Today’s order list contains this summary disposition:
16-865 REPUBLICAN PARTY OF LA, ET AL. V. FEC The judgment is affirmed. Justice Thomas and Justice Gorsuch would note probable jurisdiction and set the case for oral argument.
This is a surprise to me. Because this case came up on appeal from a three judge court, I thought it was pretty likely the Court would take the case. A decision to affirm means the lower court got it right on the bottom line, even if the reasoning was incorrect.
If my count is correct, this is Jim Bopp’s fourth attempt to get the Court to hear a soft money case to overturn one of the two main pillars of the McCain-Feingold campaign finance law (the Court overturned the other in Citizens United.) In one of those earlier attempts, Justices Kennedy, Scalia, and Thomas dissented from the Court’s refusal to hear the case. And the Chief Justice has said that he feels an obligation to take appeals that come up through three judge courts. And we know that Justice Gorsuch expressed skepticism of campaign finance laws when he was a Tenth Circuit judge.

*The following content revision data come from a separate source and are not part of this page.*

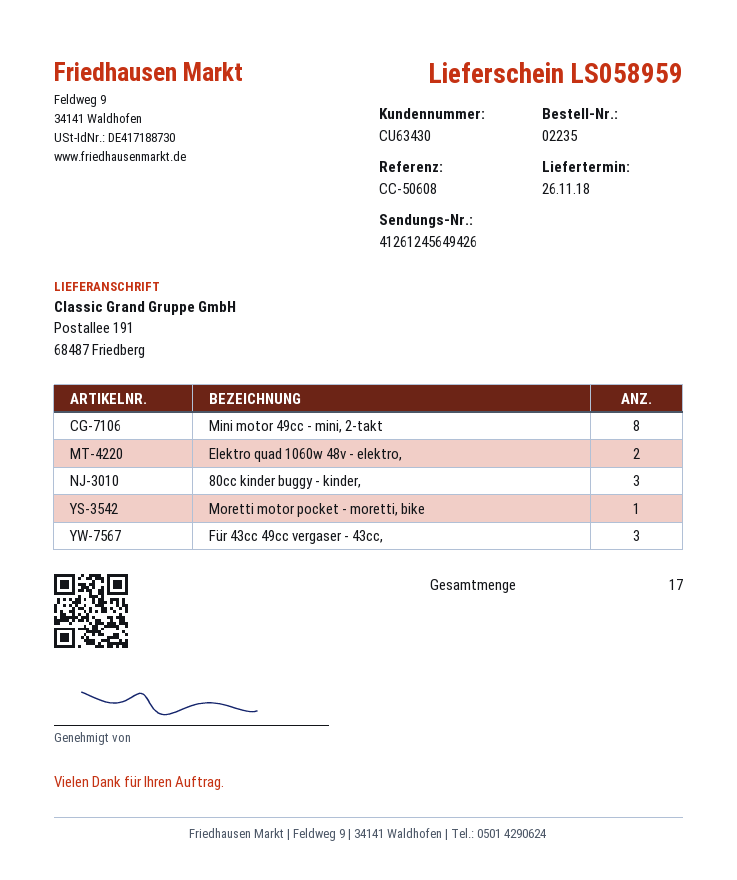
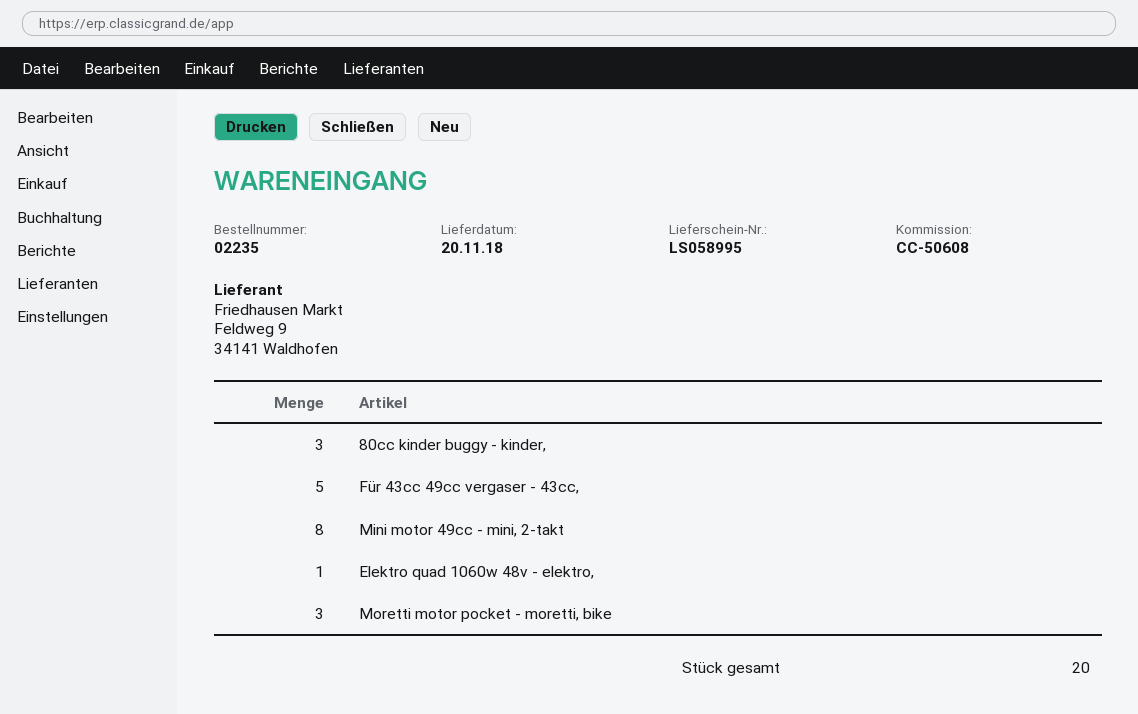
delivery note number: LS058959 -> LS058995
delivery date: 2018-11-26 -> 2018-11-20
Elektro quad 1060w 48v - elektro,: 2 -> 1
Moretti motor pocket - moretti, bike: 1 -> 3
Für 43cc 49cc vergaser - 43cc,: 3 -> 5
total quantity: 17 -> 20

So what explains the Court refusing to take a case which could have been used to further deregulate campaign financing, by extending the narrow views of corruption and strong reading of the First Amendment that the Supreme Court put forward in Citizens United and McCutcheon? And why did it take only one Court conference to reach this conclusion, when the Court has been taking so long with many other cases (in part as J. Gorsuch got up to speed on the Court’s cases)?

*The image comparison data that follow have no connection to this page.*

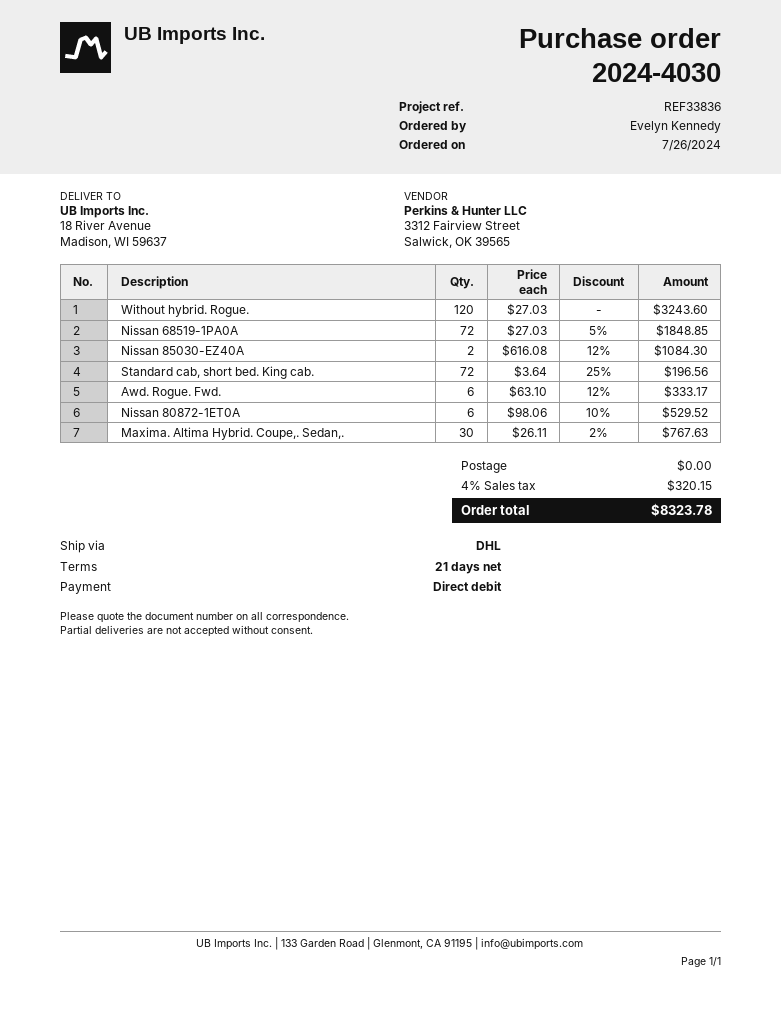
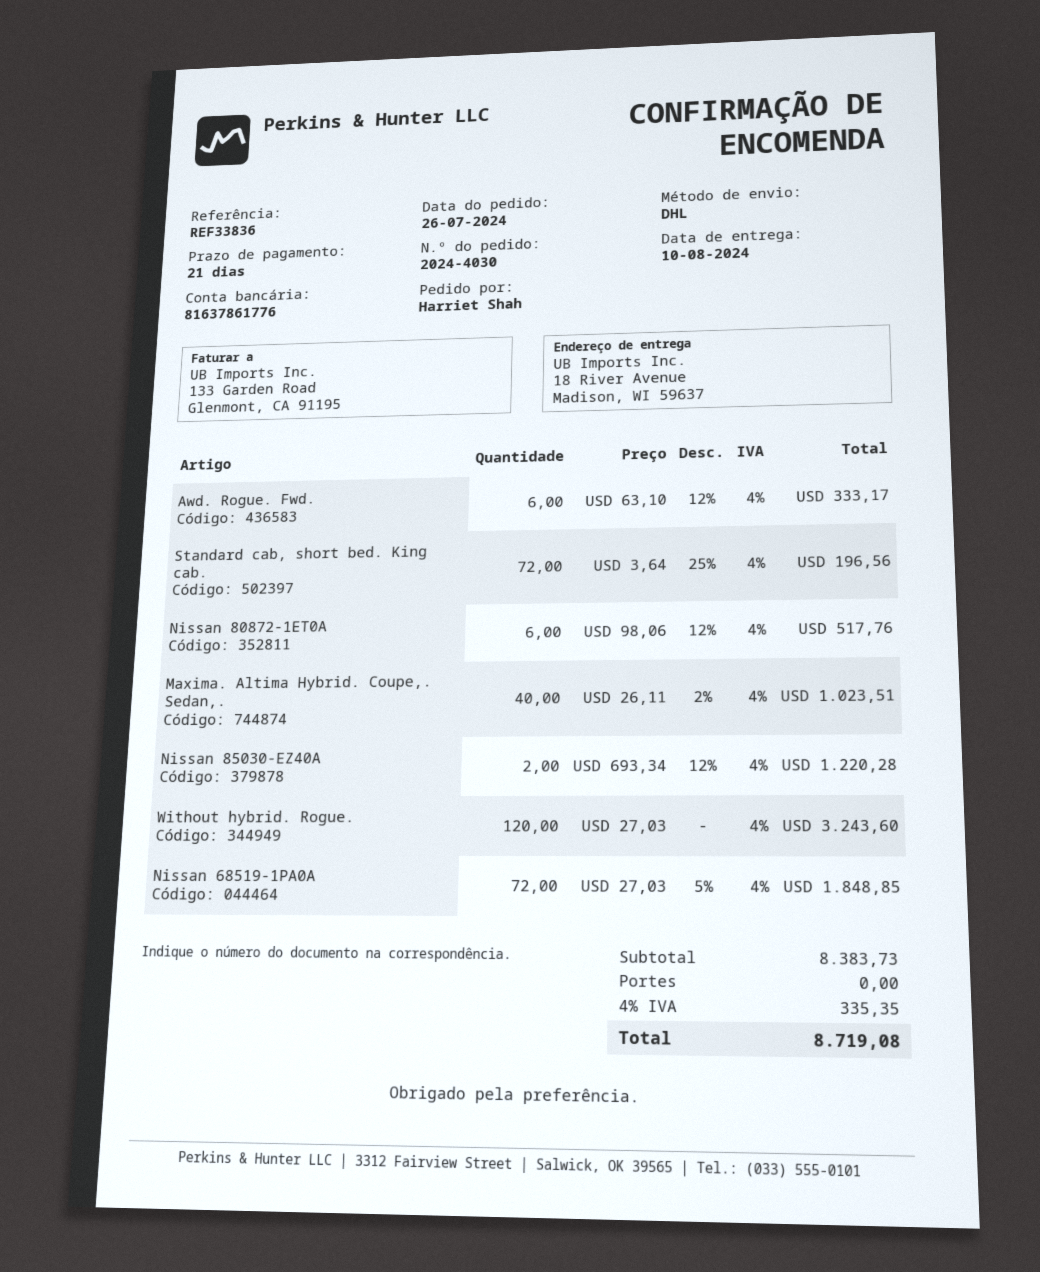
ordered by: Evelyn Kennedy -> Harriet Shah
Nissan 85030-EZ40A: 2 x 616.08 - 12% = 1084.30 -> 2 x 693.34 - 12% = 1220.28
Nissan 80872-1ET0A: 6 x 98.06 - 10% = 529.52 -> 6 x 98.06 - 12% = 517.76
Maxima. Altima Hybrid. Coupe,. Sedan,.: 30 x 26.11 - 2% = 767.63 -> 40 x 26.11 - 2% = 1023.51
tax: 4% = 320.15 -> 4% = 335.35
total: 8323.78 -> 8719.08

This suggests to me that the Court has really no appetite to get back into this area right now—perhaps they want to save their capital in ruling on other high profile cases coming down the line. Perhaps there was something about Bopp’s petition that made the Court believe the issue of overturning the Supreme Court’s decision in McConnell v. FEC (upholding the soft money ban) not properly presented to it.

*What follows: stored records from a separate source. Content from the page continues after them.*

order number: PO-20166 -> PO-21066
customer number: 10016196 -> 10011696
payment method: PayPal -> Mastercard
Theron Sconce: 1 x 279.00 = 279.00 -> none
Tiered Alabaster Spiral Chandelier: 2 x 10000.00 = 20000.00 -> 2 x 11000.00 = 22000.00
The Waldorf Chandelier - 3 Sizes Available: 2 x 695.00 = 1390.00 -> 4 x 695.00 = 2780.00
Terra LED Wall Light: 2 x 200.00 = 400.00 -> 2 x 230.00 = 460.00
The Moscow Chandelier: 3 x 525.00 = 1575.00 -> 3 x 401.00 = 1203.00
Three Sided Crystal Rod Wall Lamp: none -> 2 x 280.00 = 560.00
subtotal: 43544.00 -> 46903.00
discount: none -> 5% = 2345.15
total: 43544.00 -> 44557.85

This also tells us something about Justice Gorsuch. He was not shy at all — not only about being willing to wade into this very controversial area, but about announcing publicly his vote to hear the case (something he did not need to do). It could well be that he will be as conservative as Justice Thomas is in these cases. (Justice Thomas believes all campaign finance laws—including disclosure—should be subject to strict scrutiny and are likely unconstitutional.) I expect that unlike most Justices J. Gorsuch may not begin his first few terms cautiously, and then work his way up to his full Supreme Court voice.
And that does this mean for campaign finance law? In one sense, this is a victory for campaign finance reformers, because the soft money ban lives for another day. This also means that the Court does not use this case as an opportunity to call other campaign contribution limits into question–so that’s a good thing from reformers’ point of view.
On the other hand, we now have a situation where political parties (especially state and local political parties, the subject of Bopp’s petition) are limited in what they can do, while Super PACs and non-disclosing 501c4s can operate without limit, and in the case of c4s, without adequate disclosure. This further weakens the political parties, which many political scientists and election law scholars leads to further polarization and political dysfunction.
Perhaps there would be room for some bipartisan reform in this area, if Mitch McConnell were not so difficult here. How about a trade? Loosen the limits on party fundraising, and in exchange provide for greater campaign finance disclosure by all major players in elections, whether or not they choose to register as a c4. I doubt McConnell would go for the trade but it would be a good deal all around.